_PROBLEM:_ State the number of lines that hold "understand" in the records below, with no other words.

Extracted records
____________________
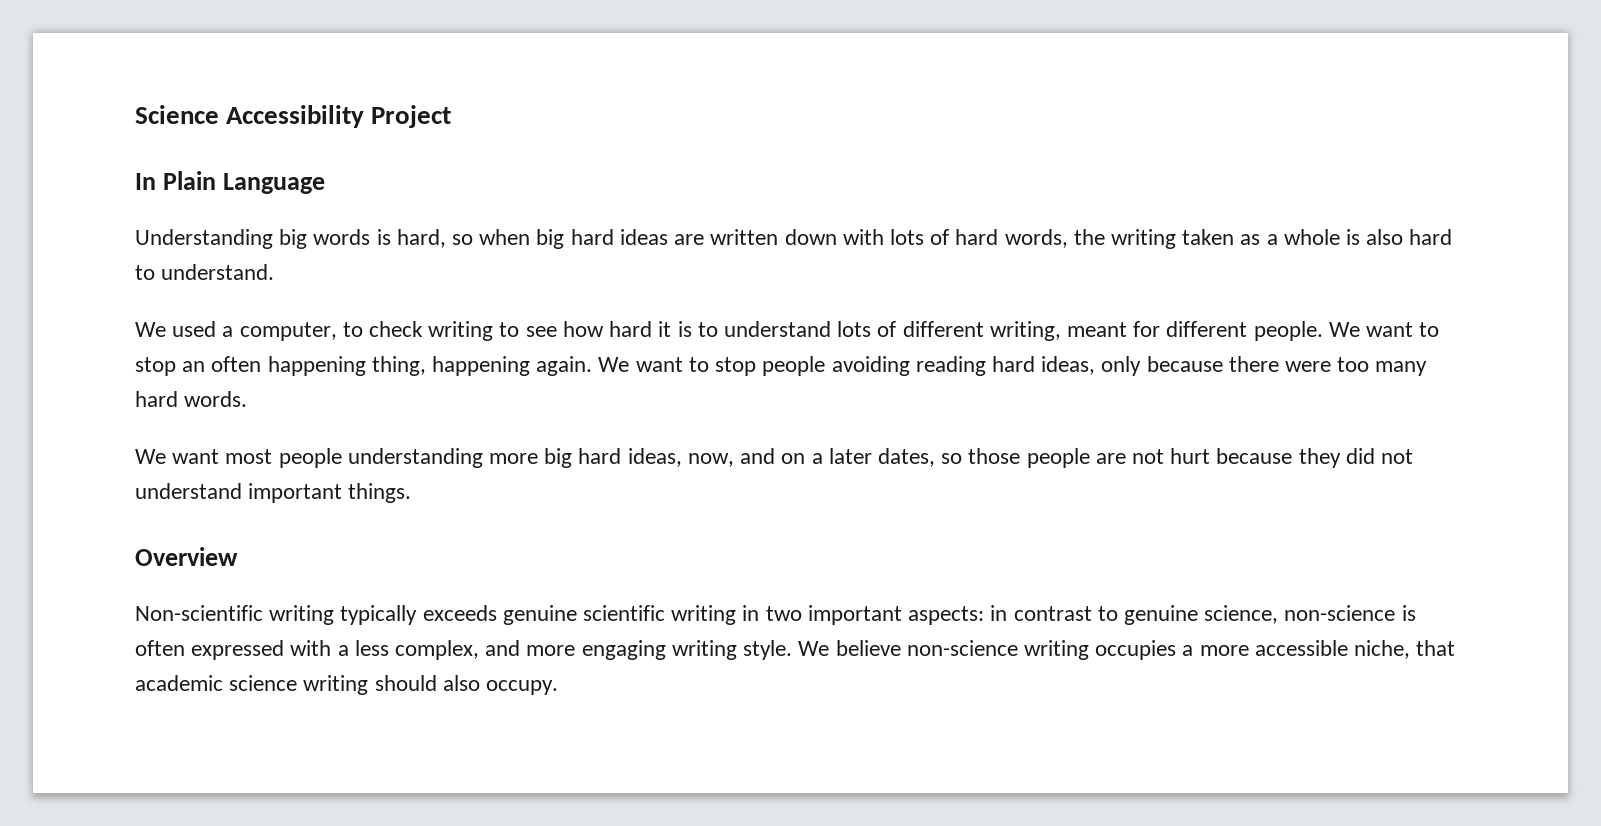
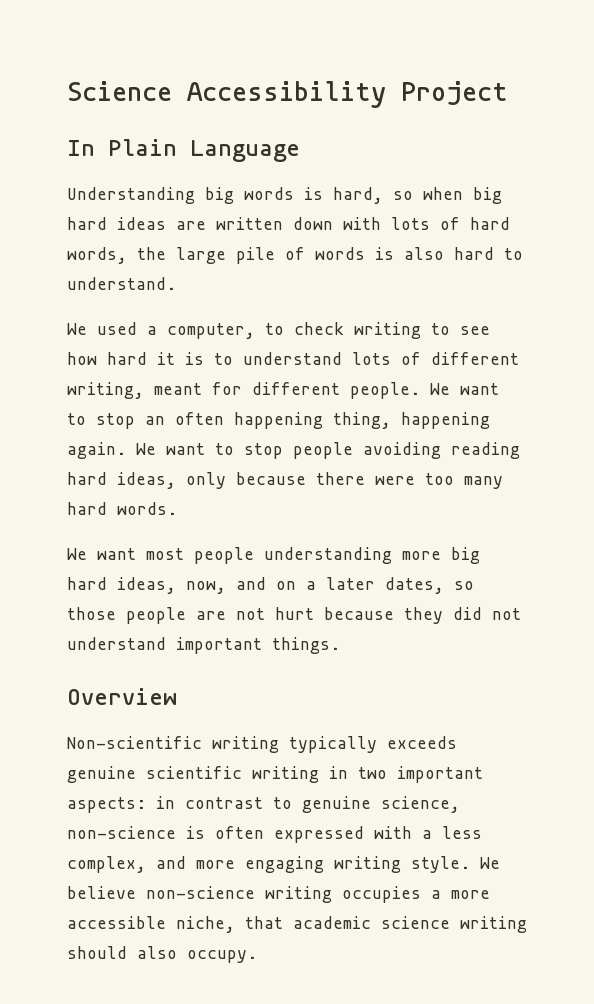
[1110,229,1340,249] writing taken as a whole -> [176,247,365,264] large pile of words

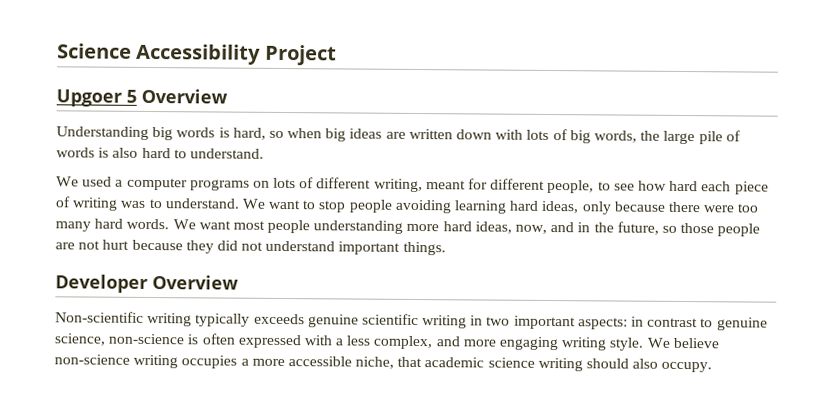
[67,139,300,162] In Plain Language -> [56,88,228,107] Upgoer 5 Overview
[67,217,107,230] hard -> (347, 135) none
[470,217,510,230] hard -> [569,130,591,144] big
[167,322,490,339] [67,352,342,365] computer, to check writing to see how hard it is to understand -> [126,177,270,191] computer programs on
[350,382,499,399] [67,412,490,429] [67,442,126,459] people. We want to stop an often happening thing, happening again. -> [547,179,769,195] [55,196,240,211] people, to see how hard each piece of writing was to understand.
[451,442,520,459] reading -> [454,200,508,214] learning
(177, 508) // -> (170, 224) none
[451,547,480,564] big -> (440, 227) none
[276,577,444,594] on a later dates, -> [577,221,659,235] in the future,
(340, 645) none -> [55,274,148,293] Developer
____________________
_RESPONSE:_ 2